- Work request -
Find the line in the entries below that contains "w środowisku rozwoju</div>". Repeat it exactly, and every line after it through the line that contains "-134,21 +134,21 @@".

Front-end code edit data
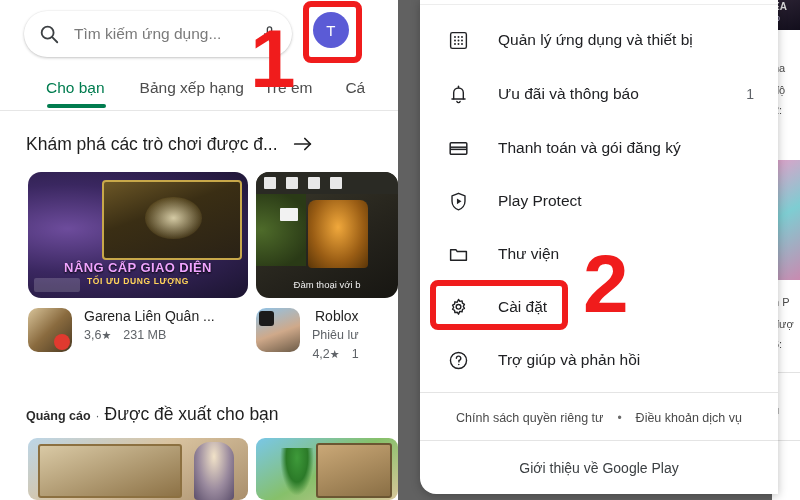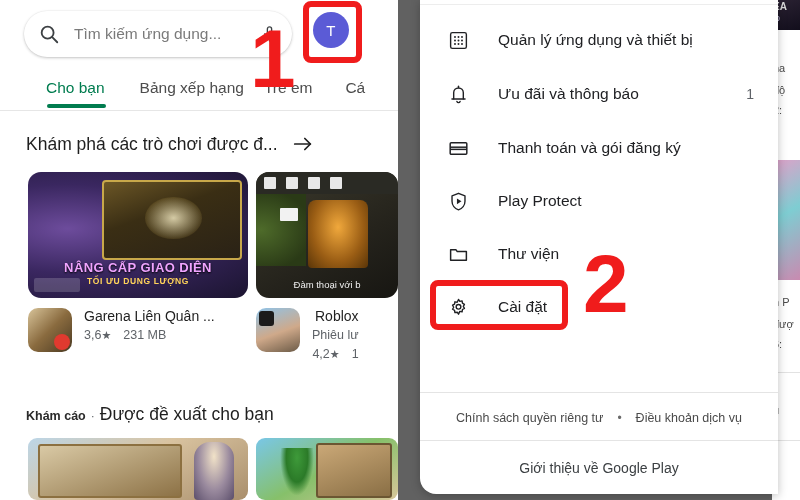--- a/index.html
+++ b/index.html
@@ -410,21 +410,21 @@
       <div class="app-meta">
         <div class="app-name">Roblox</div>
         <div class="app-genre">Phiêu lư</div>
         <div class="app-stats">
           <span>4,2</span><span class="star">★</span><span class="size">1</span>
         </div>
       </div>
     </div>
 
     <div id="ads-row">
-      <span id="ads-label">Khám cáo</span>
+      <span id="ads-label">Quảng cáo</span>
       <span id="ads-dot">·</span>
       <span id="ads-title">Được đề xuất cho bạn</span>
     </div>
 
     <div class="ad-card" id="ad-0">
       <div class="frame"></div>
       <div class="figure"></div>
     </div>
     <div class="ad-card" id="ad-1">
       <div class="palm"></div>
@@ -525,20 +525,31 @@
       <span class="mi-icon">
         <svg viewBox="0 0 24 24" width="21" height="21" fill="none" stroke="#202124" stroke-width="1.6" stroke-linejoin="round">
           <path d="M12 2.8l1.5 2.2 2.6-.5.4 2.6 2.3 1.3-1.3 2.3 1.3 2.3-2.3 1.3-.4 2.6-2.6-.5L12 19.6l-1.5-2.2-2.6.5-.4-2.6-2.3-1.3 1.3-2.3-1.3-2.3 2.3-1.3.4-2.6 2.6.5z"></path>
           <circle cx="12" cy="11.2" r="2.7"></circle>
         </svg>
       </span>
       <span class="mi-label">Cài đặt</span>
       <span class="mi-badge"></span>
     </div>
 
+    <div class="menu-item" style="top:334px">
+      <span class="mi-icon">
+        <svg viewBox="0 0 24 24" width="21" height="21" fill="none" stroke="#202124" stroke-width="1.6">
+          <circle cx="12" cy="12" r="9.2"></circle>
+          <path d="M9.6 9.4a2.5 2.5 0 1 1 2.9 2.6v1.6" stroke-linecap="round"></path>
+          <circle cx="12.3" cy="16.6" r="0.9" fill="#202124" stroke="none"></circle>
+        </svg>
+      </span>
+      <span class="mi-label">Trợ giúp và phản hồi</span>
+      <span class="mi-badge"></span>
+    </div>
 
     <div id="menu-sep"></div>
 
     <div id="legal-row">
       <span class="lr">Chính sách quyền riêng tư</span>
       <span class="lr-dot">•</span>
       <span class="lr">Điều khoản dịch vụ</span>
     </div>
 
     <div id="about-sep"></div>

---

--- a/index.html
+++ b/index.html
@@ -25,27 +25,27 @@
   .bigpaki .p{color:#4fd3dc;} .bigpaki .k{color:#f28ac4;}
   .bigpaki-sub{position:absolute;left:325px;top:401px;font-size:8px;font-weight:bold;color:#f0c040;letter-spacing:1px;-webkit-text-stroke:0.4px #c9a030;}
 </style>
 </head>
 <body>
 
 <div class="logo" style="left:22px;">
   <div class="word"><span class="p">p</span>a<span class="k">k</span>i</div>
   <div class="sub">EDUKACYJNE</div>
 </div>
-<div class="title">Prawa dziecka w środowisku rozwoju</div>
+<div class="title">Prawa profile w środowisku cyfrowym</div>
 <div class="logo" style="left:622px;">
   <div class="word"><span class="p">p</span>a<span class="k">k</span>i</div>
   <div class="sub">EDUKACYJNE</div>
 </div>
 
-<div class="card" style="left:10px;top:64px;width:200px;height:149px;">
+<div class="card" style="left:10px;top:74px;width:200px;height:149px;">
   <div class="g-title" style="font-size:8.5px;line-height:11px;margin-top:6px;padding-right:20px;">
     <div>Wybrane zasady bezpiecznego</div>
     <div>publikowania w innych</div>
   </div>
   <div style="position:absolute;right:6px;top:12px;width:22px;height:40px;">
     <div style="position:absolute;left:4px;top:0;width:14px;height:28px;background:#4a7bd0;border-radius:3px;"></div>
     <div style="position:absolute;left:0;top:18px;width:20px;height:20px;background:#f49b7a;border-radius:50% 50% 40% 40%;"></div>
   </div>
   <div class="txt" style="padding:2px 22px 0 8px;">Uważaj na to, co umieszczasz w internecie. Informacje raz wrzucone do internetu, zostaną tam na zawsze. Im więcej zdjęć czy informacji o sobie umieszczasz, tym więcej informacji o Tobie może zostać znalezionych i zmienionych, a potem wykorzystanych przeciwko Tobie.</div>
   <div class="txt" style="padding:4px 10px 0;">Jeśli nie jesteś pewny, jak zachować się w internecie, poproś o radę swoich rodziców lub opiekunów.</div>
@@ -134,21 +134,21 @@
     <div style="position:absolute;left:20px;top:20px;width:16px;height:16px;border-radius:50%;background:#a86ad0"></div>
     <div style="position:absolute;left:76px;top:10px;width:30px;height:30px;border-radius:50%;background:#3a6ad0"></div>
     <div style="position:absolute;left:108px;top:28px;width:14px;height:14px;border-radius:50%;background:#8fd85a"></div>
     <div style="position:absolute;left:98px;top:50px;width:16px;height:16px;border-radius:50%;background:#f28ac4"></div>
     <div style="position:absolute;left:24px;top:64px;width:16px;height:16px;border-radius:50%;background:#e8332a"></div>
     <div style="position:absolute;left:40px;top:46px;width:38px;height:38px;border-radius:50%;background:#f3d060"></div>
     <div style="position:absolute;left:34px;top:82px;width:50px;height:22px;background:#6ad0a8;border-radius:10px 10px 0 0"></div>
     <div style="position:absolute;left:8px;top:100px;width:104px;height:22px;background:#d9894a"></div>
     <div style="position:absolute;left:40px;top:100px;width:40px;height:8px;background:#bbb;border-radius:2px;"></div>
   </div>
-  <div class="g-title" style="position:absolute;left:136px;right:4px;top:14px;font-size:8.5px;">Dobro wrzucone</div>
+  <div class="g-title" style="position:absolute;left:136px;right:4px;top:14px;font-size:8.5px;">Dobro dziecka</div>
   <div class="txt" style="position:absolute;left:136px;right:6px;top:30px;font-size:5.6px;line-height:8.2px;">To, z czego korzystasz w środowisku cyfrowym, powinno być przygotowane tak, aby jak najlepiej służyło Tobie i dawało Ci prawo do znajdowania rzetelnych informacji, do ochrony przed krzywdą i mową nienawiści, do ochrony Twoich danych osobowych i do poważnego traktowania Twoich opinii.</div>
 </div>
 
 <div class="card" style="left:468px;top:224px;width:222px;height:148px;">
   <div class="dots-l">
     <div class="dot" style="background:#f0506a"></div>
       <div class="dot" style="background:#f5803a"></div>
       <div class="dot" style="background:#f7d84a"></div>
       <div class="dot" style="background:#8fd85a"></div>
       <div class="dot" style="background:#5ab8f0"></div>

* * *

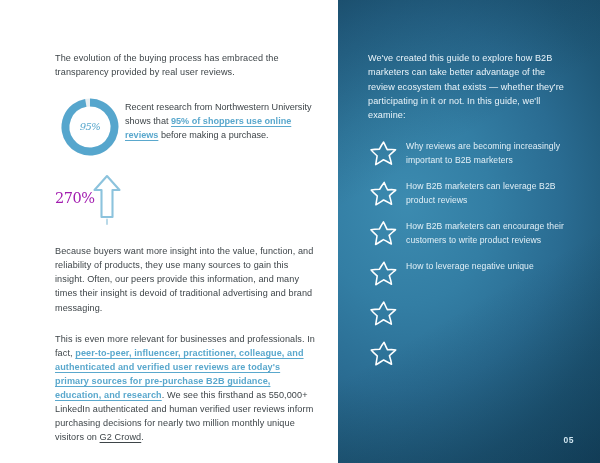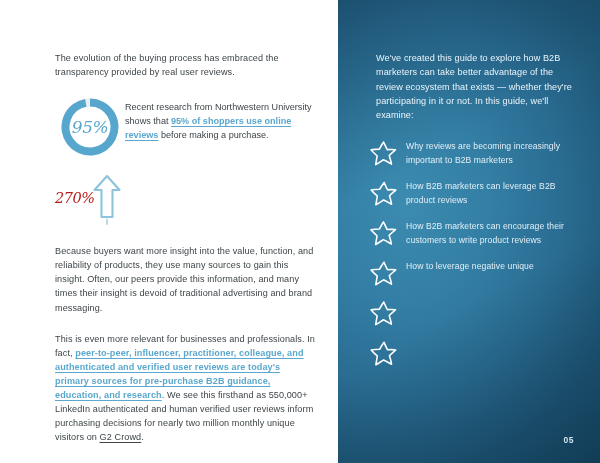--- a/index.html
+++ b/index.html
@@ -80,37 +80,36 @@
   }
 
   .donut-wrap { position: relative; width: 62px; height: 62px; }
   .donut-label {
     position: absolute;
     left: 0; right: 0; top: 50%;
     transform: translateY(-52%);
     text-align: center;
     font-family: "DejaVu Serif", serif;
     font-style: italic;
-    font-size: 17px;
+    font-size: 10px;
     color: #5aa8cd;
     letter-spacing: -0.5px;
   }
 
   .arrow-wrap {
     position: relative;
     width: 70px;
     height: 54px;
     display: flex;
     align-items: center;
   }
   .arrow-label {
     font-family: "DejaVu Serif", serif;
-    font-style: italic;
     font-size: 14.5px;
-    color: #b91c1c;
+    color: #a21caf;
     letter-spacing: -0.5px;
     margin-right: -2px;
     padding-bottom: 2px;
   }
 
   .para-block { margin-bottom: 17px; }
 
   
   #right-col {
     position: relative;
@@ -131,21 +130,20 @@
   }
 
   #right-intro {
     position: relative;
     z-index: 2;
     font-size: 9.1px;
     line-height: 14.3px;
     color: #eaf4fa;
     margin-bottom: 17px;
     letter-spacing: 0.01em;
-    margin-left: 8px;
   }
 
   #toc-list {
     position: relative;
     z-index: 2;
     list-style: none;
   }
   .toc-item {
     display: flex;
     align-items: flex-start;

- Answer to this problem -
-<div class="title">Prawa dziecka w środowisku rozwoju</div>
+<div class="title">Prawa profile w środowisku cyfrowym</div>
 <div class="logo" style="left:622px;">
   <div class="word"><span class="p">p</span>a<span class="k">k</span>i</div>
   <div class="sub">EDUKACYJNE</div>
 </div>
 
-<div class="card" style="left:10px;top:64px;width:200px;height:149px;">
+<div class="card" style="left:10px;top:74px;width:200px;height:149px;">
   <div class="g-title" style="font-size:8.5px;line-height:11px;margin-top:6px;padding-right:20px;">
     <div>Wybrane zasady bezpiecznego</div>
     <div>publikowania w innych</div>
   </div>
   <div style="position:absolute;right:6px;top:12px;width:22px;height:40px;">
     <div style="position:absolute;left:4px;top:0;width:14px;height:28px;background:#4a7bd0;border-radius:3px;"></div>
     <div style="position:absolute;left:0;top:18px;width:20px;height:20px;background:#f49b7a;border-radius:50% 50% 40% 40%;"></div>
   </div>
   <div class="txt" style="padding:2px 22px 0 8px;">Uważaj na to, co umieszczasz w internecie. Informacje raz wrzucone do internetu, zostaną tam na zawsze. Im więcej zdjęć czy informacji o sobie umieszczasz, tym więcej informacji o Tobie może zostać znalezionych i zmienionych, a potem wykorzystanych przeciwko Tobie.</div>
   <div class="txt" style="padding:4px 10px 0;">Jeśli nie jesteś pewny, jak zachować się w internecie, poproś o radę swoich rodziców lub opiekunów.</div>
@@ -134,21 +134,21 @@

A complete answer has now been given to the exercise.